Una tarde la vieja prorrumpió en alaridos. La niña se moría; se ahogaba. Ella, tan débil, que apenas podía mover las manos, retorcía su armazón de huesos con la fuerza extraordinaria de la angustia, y tales eran sus impulsos, que la tía apenas podía contenerla entre sus brazos. Apoyándose en los talones se levantaba, doblándose como un arco, con el pecho abombado y jadeante, el rostro crispado y azul.

—¡Jozé María!—gimió la vieja.—¡Que se muere!... ¡Que se me quea entre las manos! ¡Hijo mío!

Y Alcaparrón, en vez de acudir al llamamiento de su madre, salió corriendo como un loco. Había visto pasar a un hombre, una hora antes, por el camino de Jerez con dirección al ventorro del Grajo.

Era él, el ser extraordinario del que todos los pobres hablaban con respeto. De repente se sintió inflamado por esa fe que los pastores de muchedumbres esparcen en torno de ellos, como una aureola de confianza.

Salvatierra, que estaba en el ventorro hablando con Matacardillos, su doliente camarada, se hizo atrás, sorprendido por la impetuosa entrada de Alcaparrón. El gitano miraba a todos lados con ojos de loco, y acabó por arrojarse a sus pies, agarrándole las manos con suplicante vehemencia.

—¡Don Fernando! ¡Su mercé lo puee too!... ¡Su mercé hase milagros, si quiere! Mi prima... mi Mari-Crú... ¡que se muere, don Fernando, que se muere!...

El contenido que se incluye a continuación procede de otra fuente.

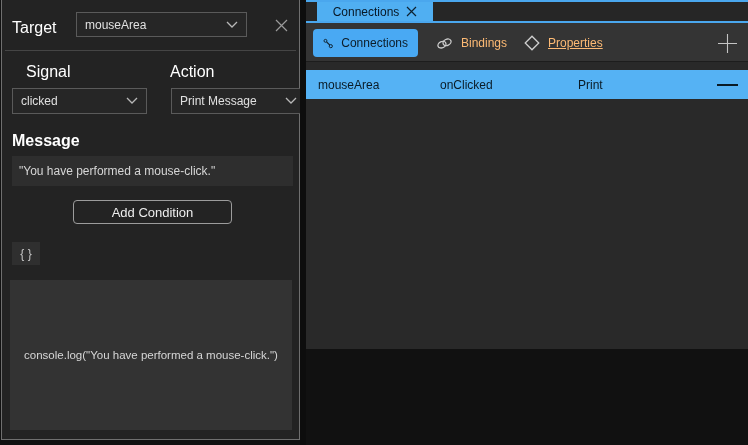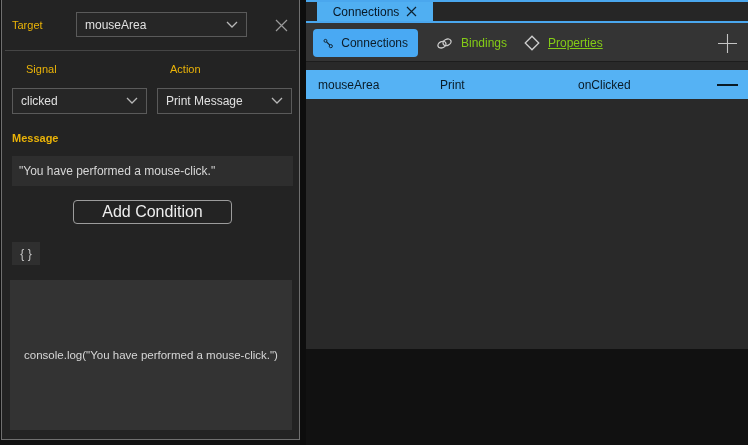"Target" .popup .label { color: #eab308 -> #ffffff; font-size: 11px -> 16px }
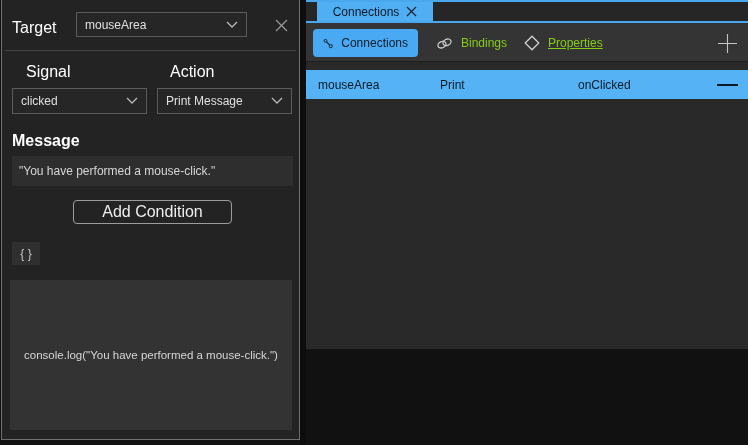"Bindings" .tb-btn { color: #84cc16 -> #fdba74 }
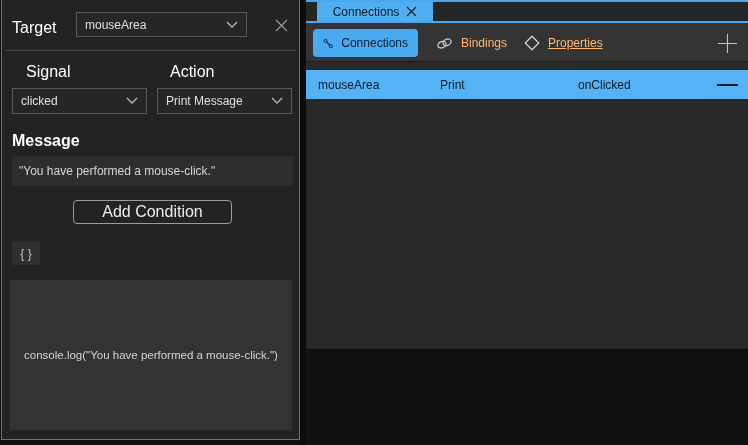"Print" span.cell { order: before "onClicked" -> after "onClicked" }
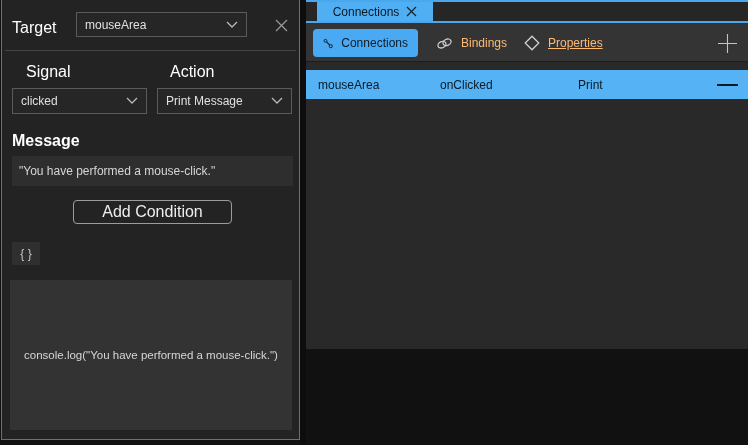"Print Message" div.combo { left: 155px -> 169px }
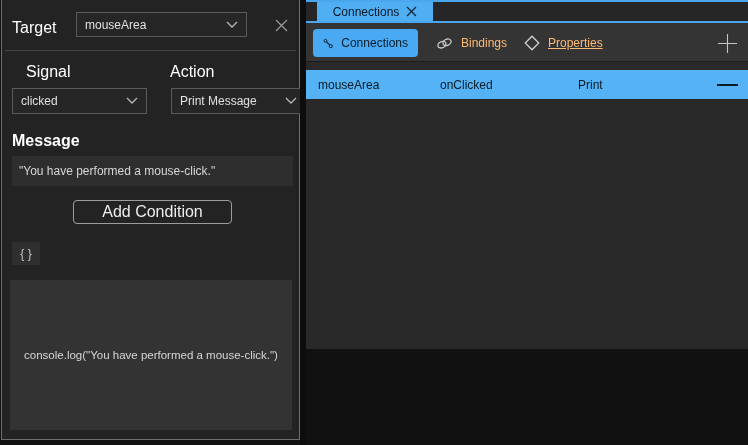"Add Condition" .add-cond { font-size: 16px -> 13px }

Y Salvatierra no se daba cuenta de cómo había salido del ventorro remolcado por la mano febril de Alcaparrón y cómo había llegado a Matanzuela con una rapidez de ensueño, corriendo tras el gitano, que tiraba de él, al mismo tiempo que le llamaba su Dios, convencido de que haría el milagro.

El rebelde viose de pronto en la penumbra de la gañanía, y a la luz del candil, sostenido por uno de los gitanillos, distinguió la boca dolorosa y azulada de Mari-Cruz contraída por el supremo espasmo, sus ojos agrandados por la negrura del dolor, con una expresión de angustia infinita. Pegó su oído a la piel viscosa y húmeda de aquel pecho que parecía próximo a romperse. El examen fue breve. Al incorporarse se quitó el sombrero instintivamente, quedando de pie y descubierto ante la pobre niña.

Nada había que hacer. Era la agonía, la lucha tenaz y horripilante, el supremo dolor, que espera agazapado al final de toda existencia.

La vieja habló a Salvatierra de sus opiniones acerca de la enfermedad, esperando que las aprobase. Era la sangre corrompida por el susto, que no podía salir y la mataba.